# [SUPPLIED RECORDS]
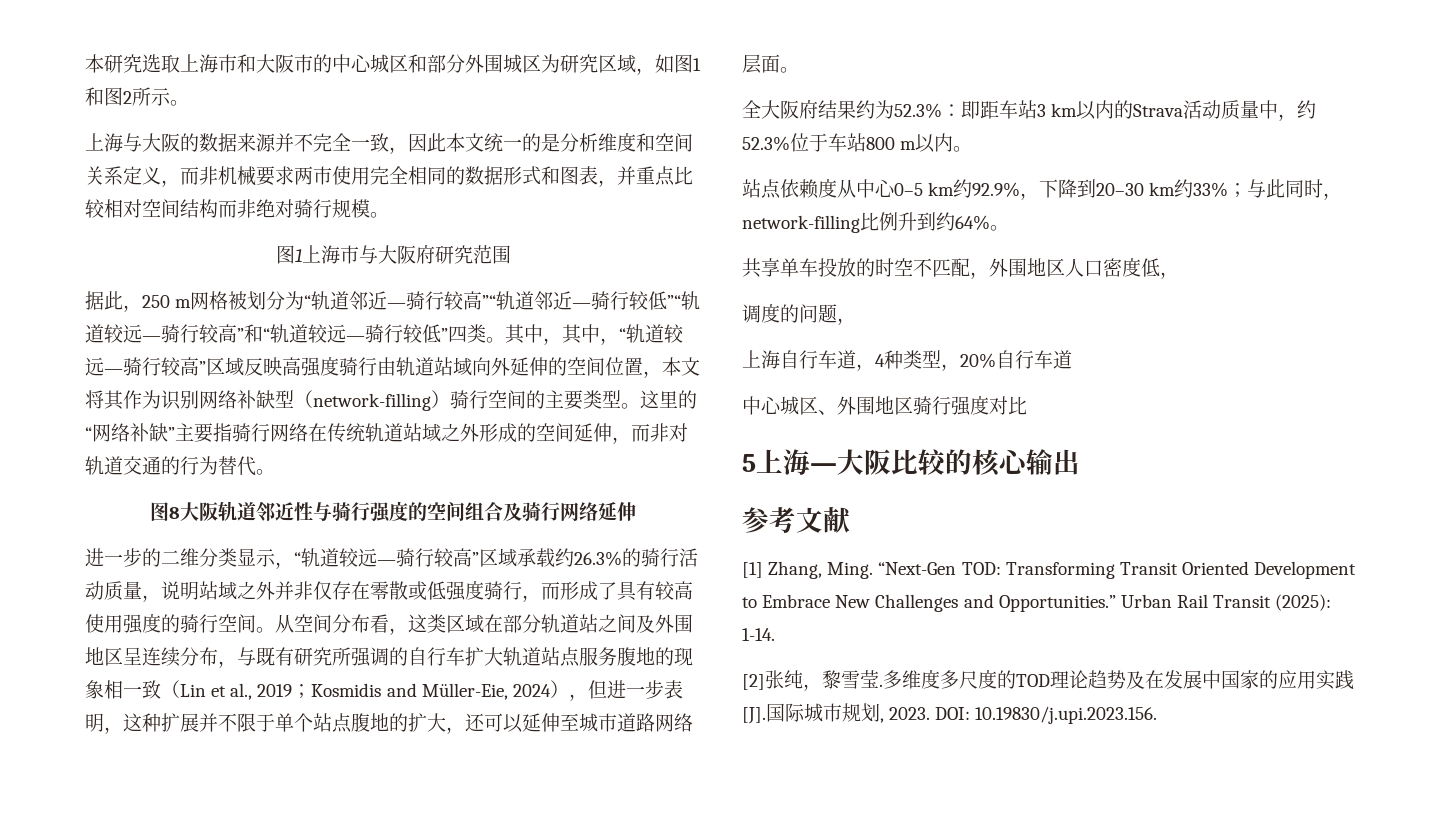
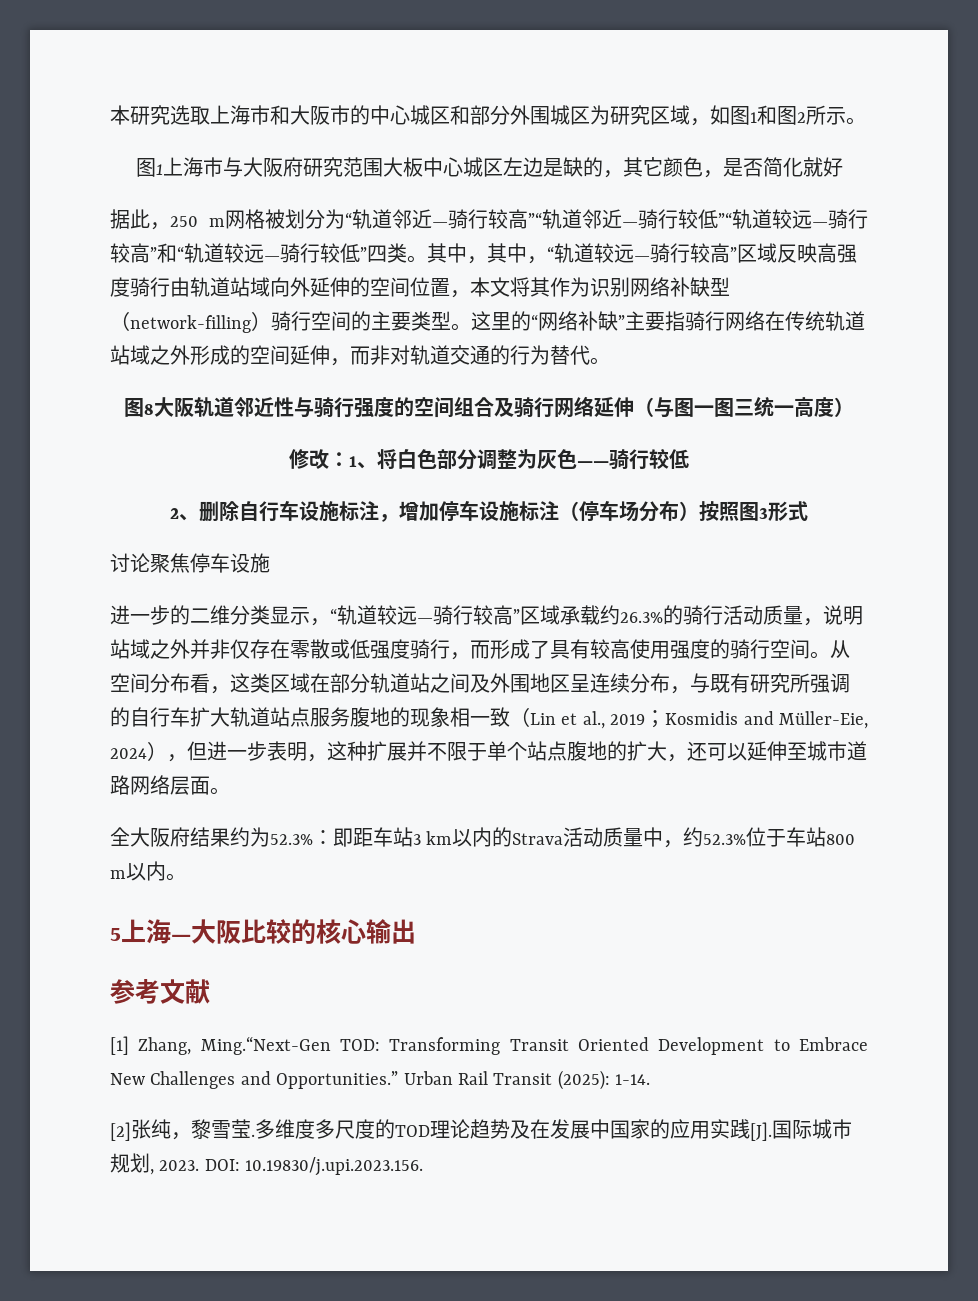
- 上海与大阪的数据来源并不完全一致，因此本文统一的是分析维度和空间关系定义，而非机械要求两市使用完全相同的数据形式和图表，并重点比较相对空间结构而非绝对骑行规模。
- 图1上海市与大阪府研究范围
+ 图1上海市与大阪府研究范围大板中心城区左边是缺的，其它颜色，是否简化就好
- 图8大阪轨道邻近性与骑行强度的空间组合及骑行网络延伸
+ 图8大阪轨道邻近性与骑行强度的空间组合及骑行网络延伸（与图一图三统一高度）
+ 修改：1、将白色部分调整为灰色——骑行较低
+ 2、删除自行车设施标注，增加停车设施标注（停车场分布）按照图3形式
+ 讨论聚焦停车设施
- 站点依赖度从中心0–5 km约92.9%，下降到20–30 km约33%；与此同时，network-filling比例升到约64%。
- 共享单车投放的时空不匹配，外围地区人口密度低，
- 调度的问题，
- 上海自行车道，4种类型，20%自行车道
- 中心城区、外围地区骑行强度对比
- [1] Zhang, Ming. “Next-Gen TOD: Transforming Transit Oriented Development to Embrace New Challenges and Opportunities.”
+ [1] Zhang, Ming.“Next-Gen TOD: Transforming Transit Oriented Development to Embrace New Challenges and Opportunities.”

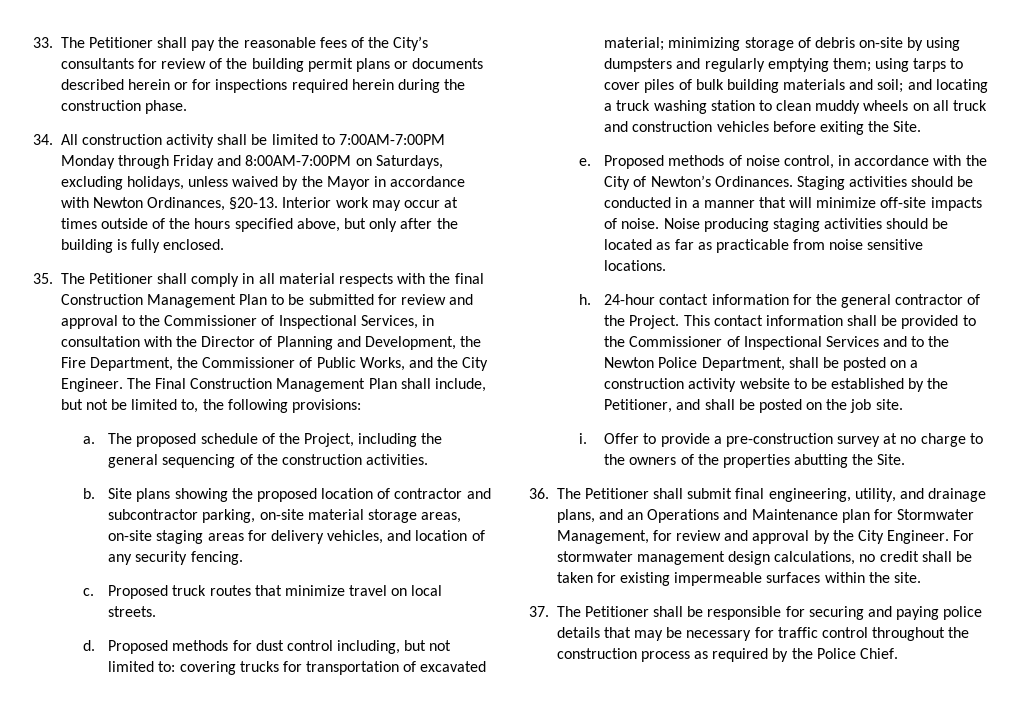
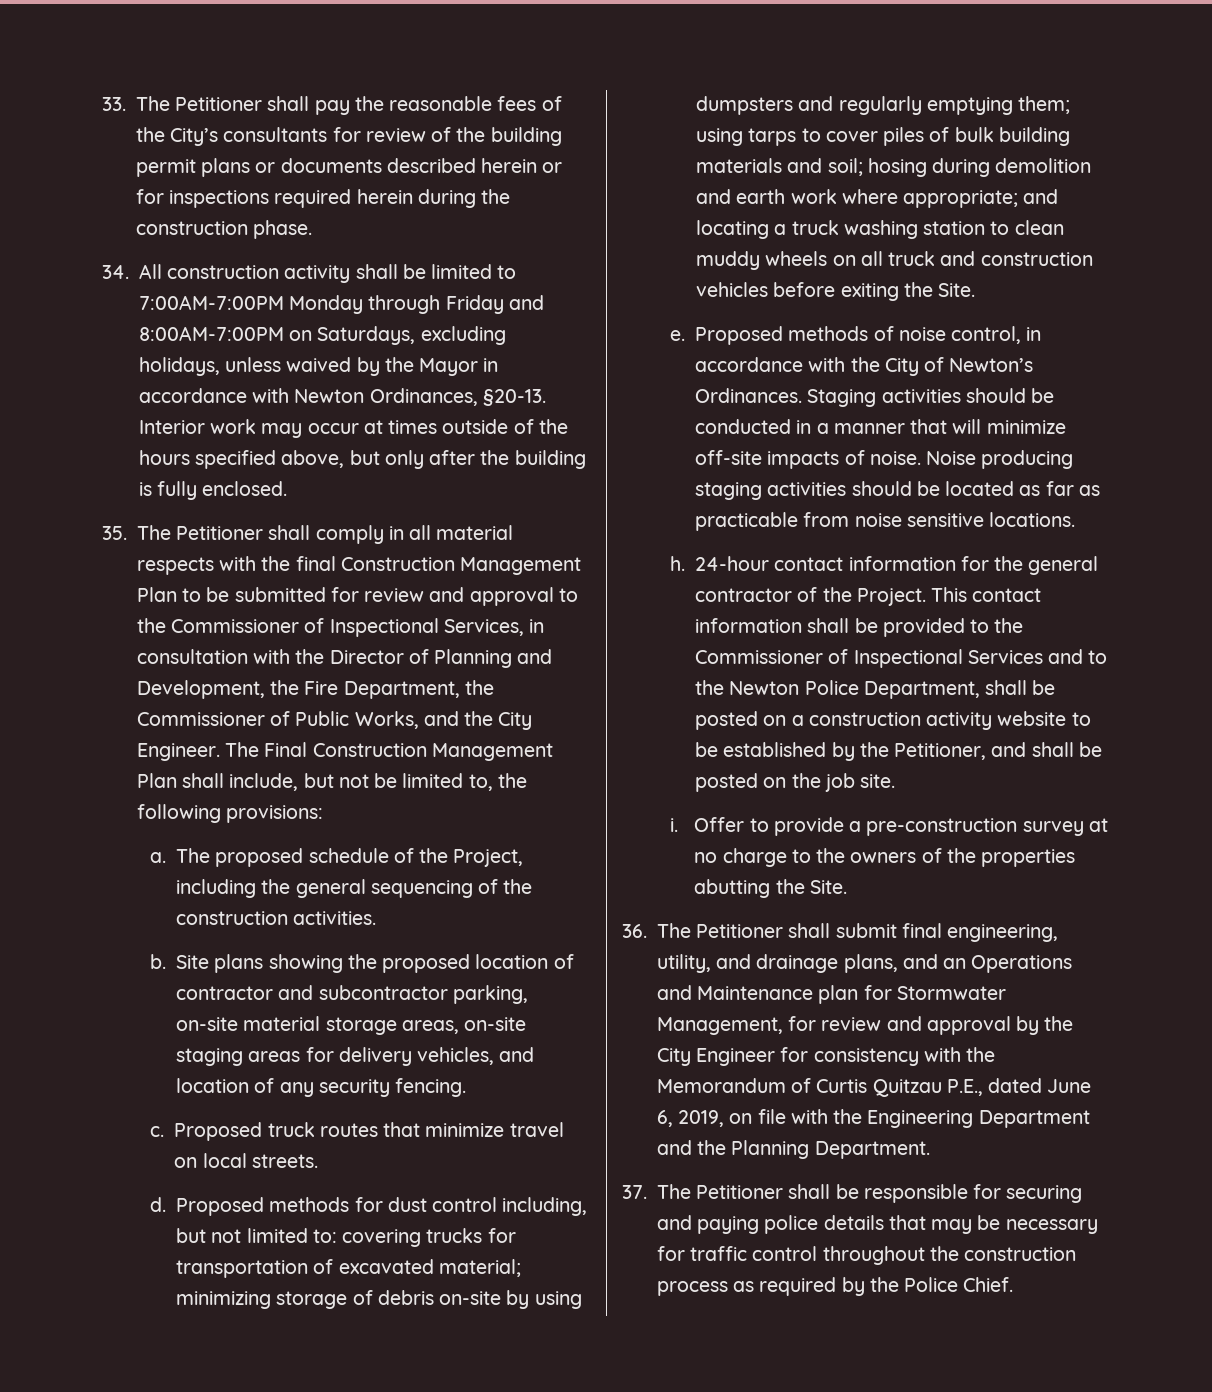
- Proposed methods for dust control including, but not limited to: covering trucks for transportation of excavated material; minimizing storage of debris on-site by using dumpsters and regularly emptying them; using tarps to cover piles of bulk building materials and soil; and locating a truck washing station to clean muddy wheels on all truck and construction vehicles before exiting the Site.
+ Proposed methods for dust control including, but not limited to: covering trucks for transportation of excavated material; minimizing storage of debris on-site by using dumpsters and regularly emptying them; using tarps to cover piles of bulk building materials and soil; hosing during demolition and earth work where appropriate; and locating a truck washing station to clean muddy wheels on all truck and construction vehicles before exiting the Site.
- 36. The Petitioner shall submit final engineering, utility, and drainage plans, and an Operations and Maintenance plan for Stormwater Management, for review and approval by the City Engineer. For stormwater management design calculations, no credit shall be taken for existing impermeable surfaces within the site.
+ 36. The Petitioner shall submit final engineering, utility, and drainage plans, and an Operations and Maintenance plan for Stormwater Management, for review and approval by the City Engineer for consistency with the Memorandum of Curtis Quitzau P.E., dated June 6, 2019, on file with the Engineering Department and the Planning Department.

# [WHAT IS BEING ASKED]
Each entry above should be written out again exactly, without its pictures.

# [REPLY]
- 上海与大阪的数据来源并不完全一致，因此本文统一的是分析维度和空间关系定义，而非机械要求两市使用完全相同的数据形式和图表，并重点比较相对空间结构而非绝对骑行规模。
- 图1上海市与大阪府研究范围
+ 图1上海市与大阪府研究范围大板中心城区左边是缺的，其它颜色，是否简化就好
- 图8大阪轨道邻近性与骑行强度的空间组合及骑行网络延伸
+ 图8大阪轨道邻近性与骑行强度的空间组合及骑行网络延伸（与图一图三统一高度）
+ 修改：1、将白色部分调整为灰色——骑行较低
+ 2、删除自行车设施标注，增加停车设施标注（停车场分布）按照图3形式
+ 讨论聚焦停车设施
- 站点依赖度从中心0–5 km约92.9%，下降到20–30 km约33%；与此同时，network-filling比例升到约64%。
- 共享单车投放的时空不匹配，外围地区人口密度低，
- 调度的问题，
- 上海自行车道，4种类型，20%自行车道
- 中心城区、外围地区骑行强度对比
- [1] Zhang, Ming. “Next-Gen TOD: Transforming Transit Oriented Development to Embrace New Challenges and Opportunities.”
+ [1] Zhang, Ming.“Next-Gen TOD: Transforming Transit Oriented Development to Embrace New Challenges and Opportunities.”

- Proposed methods for dust control including, but not limited to: covering trucks for transportation of excavated material; minimizing storage of debris on-site by using dumpsters and regularly emptying them; using tarps to cover piles of bulk building materials and soil; and locating a truck washing station to clean muddy wheels on all truck and construction vehicles before exiting the Site.
+ Proposed methods for dust control including, but not limited to: covering trucks for transportation of excavated material; minimizing storage of debris on-site by using dumpsters and regularly emptying them; using tarps to cover piles of bulk building materials and soil; hosing during demolition and earth work where appropriate; and locating a truck washing station to clean muddy wheels on all truck and construction vehicles before exiting the Site.
- 36. The Petitioner shall submit final engineering, utility, and drainage plans, and an Operations and Maintenance plan for Stormwater Management, for review and approval by the City Engineer. For stormwater management design calculations, no credit shall be taken for existing impermeable surfaces within the site.
+ 36. The Petitioner shall submit final engineering, utility, and drainage plans, and an Operations and Maintenance plan for Stormwater Management, for review and approval by the City Engineer for consistency with the Memorandum of Curtis Quitzau P.E., dated June 6, 2019, on file with the Engineering Department and the Planning Department.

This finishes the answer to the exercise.